§ **EXERCISE**: Narrow the data below down to the lines containing "none".

§ **Change listing data**:

::::::::

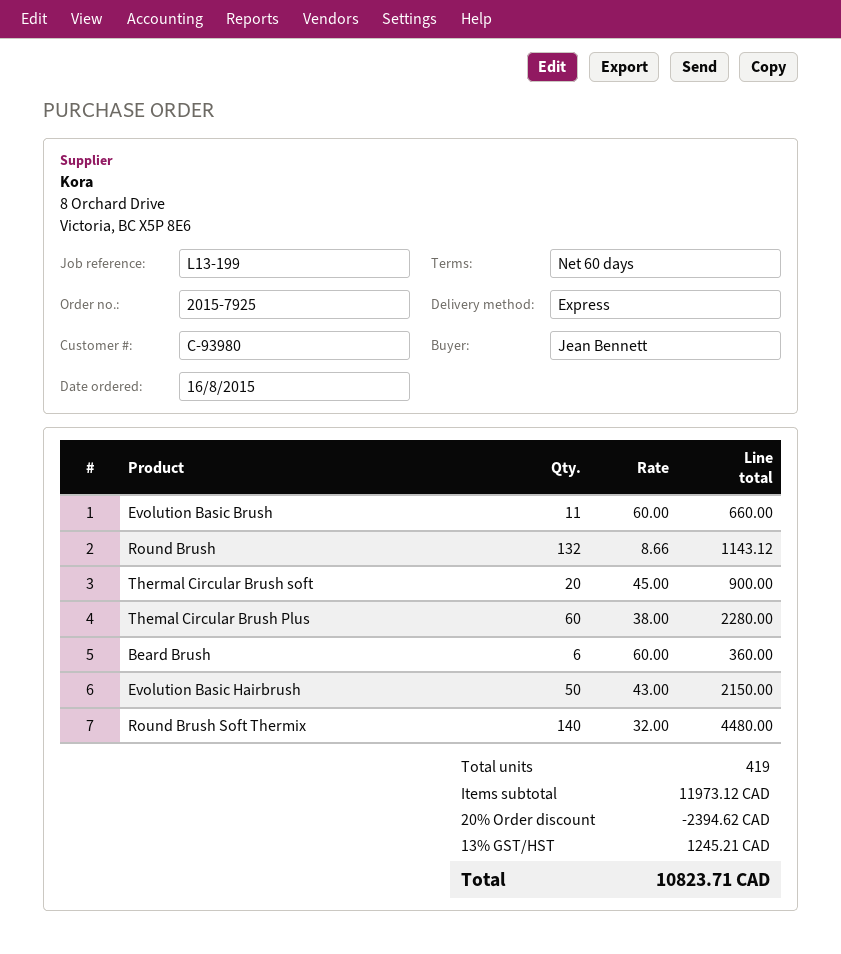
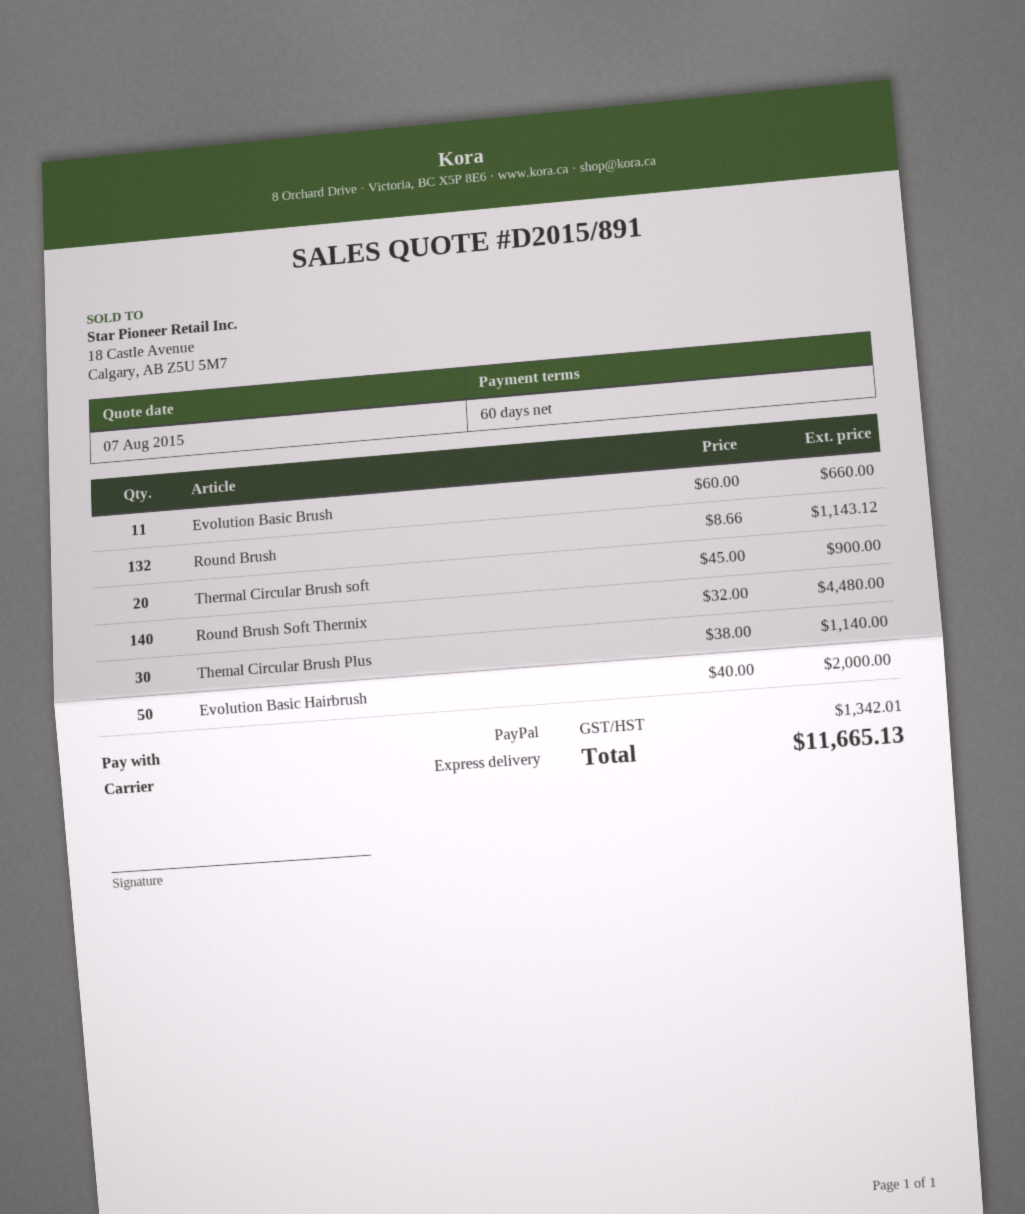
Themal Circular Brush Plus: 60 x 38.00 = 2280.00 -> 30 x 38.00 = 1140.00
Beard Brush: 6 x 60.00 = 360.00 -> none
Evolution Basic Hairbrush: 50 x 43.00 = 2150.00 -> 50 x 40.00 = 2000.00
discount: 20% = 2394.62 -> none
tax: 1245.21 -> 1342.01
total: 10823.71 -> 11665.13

::::::::

§ **ANSWER BOX**:
Beard Brush: 6 x 60.00 = 360.00 -> none
discount: 20% = 2394.62 -> none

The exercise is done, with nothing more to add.